A North Texas family is helping the Women's Center of Tarrant County's mission to offer rape crisis services while fulfilling a very personal goal of love.
Molly Jane Matheson was raped and murdered in April of last year in the garage apartment she rented near the Texas Christian University campus. Her mother found her body.
"I discovered that she had a tattoo on her hip and it read, 'beloved,'" said Tracy Matheson, Molly's mother. "It was this very surreal moment…worse than anything I could ever dream up. But there's this word, this beautiful word staring at me."
That word became the framework for Tracy Matheson's new mission: "To change the conversation about sexual assault and empower survivors to find their voices."
The year following the murder, Molly's parents celebrated their daughter's May 18 birthday with gifts, boxed and ready for delivery. But like everything over the past year, the destination was not what they had planned.
The bags they’d packed full of clothing, hygiene products and a special journal are for survivors of sexual assault, all donated to The Women's Center, in Fort Worth. They're called beloved bundles; the first batch of 50 collected and assembled with care by Project Beloved: The Molly Jane Mission.
They're also the answer to a heart-wrenching question: "What do you do on your daughter's birthday when she's no longer here to celebrate?" asked Tracy Matheson.
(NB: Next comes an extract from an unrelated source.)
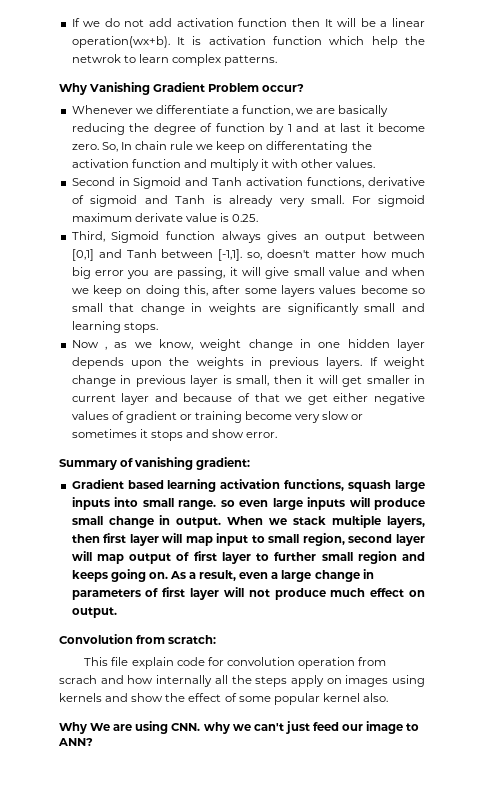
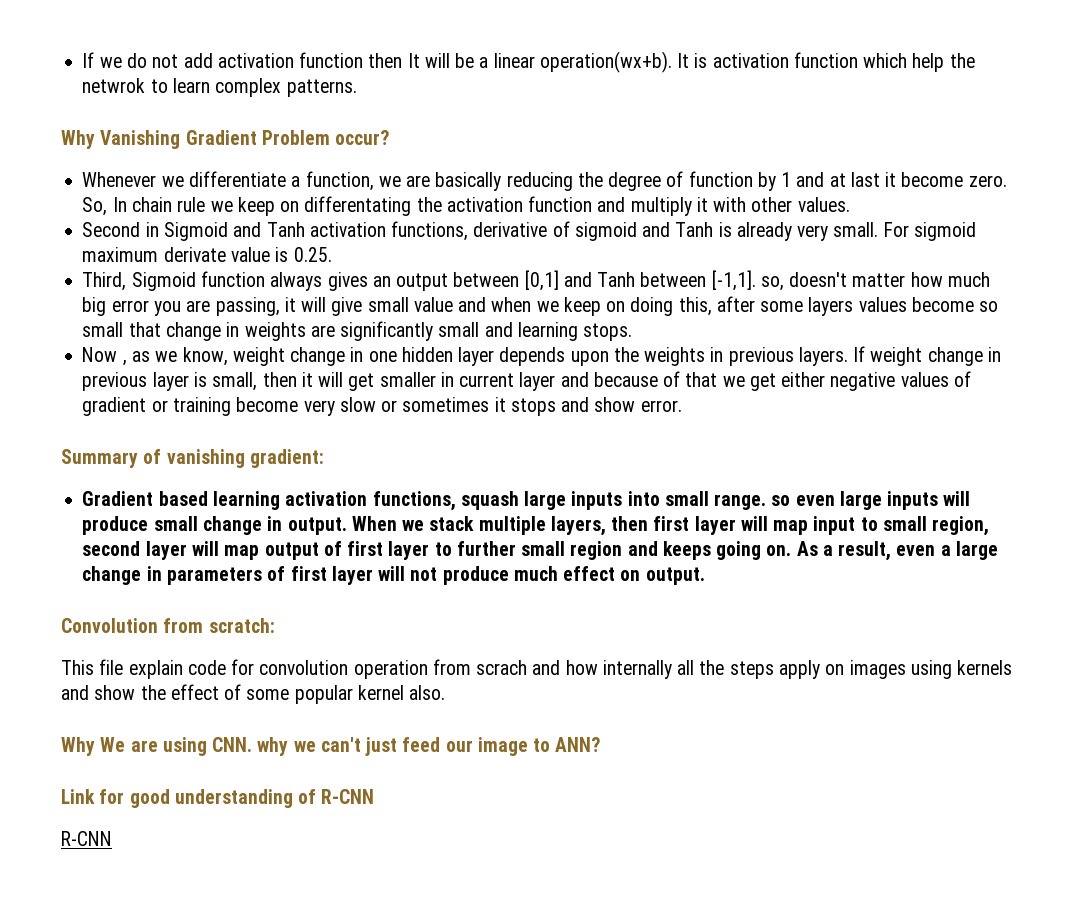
+ Link for good understanding of R-CNN
+ R-CNN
In 2017, representatives of the organization visited local hospitals 830 times — up 31.5 percent from the previous year. The Women's Center will take the bundles to the hospital whenever a patient has to go through a rape kit.
"What's unique about the crime of sexual assault is that the victim's body is the crime scene," said Alisha Byerly, Assistant Director of Crisis Services for The Women’s Center of Tarrant County. "And so, the impact of just having clothes... They can walk out in dignity and not have to wear paper scrubs or anything like that."
Heather Tatom remembers that feeling. "Just absolute fear," she said.
In 2001 a serial rapist broke into her home and assaulted her in the middle of the night.
"I was met that night in the hospital by a Women's Center victim's advocate,” Tatom recalled. “I don't remember her name, I don't remember her face, but I vividly remember the value."
Now she's paying it forward, as one of the volunteers who will deliver the beloved bundles. Survivors helping each other put the pieces back together.
"So that we can use her story and bring change," Matheson said.
Molly's story isn't over. Last week, she received a posthumous diploma from the University of Arkansas.
"They called out her name and they put her picture up on the big screen," said Matheson.
Larger than life, and still changing lives today.
"They're cared about,” Matheson said of the survivors who will receive her donations. “They're believed and they’re beloved."
Reginald Kimbro, an acquaintance from college, is charged with Molly Matheson's murder and with the rape and murder of Megan Getrum, from Plano, less than two weeks later. He was also accused of three other sexual assaults dating back to 2012 and 2014.
Kimbro is being held in the Tarrant County Jail awaiting trial.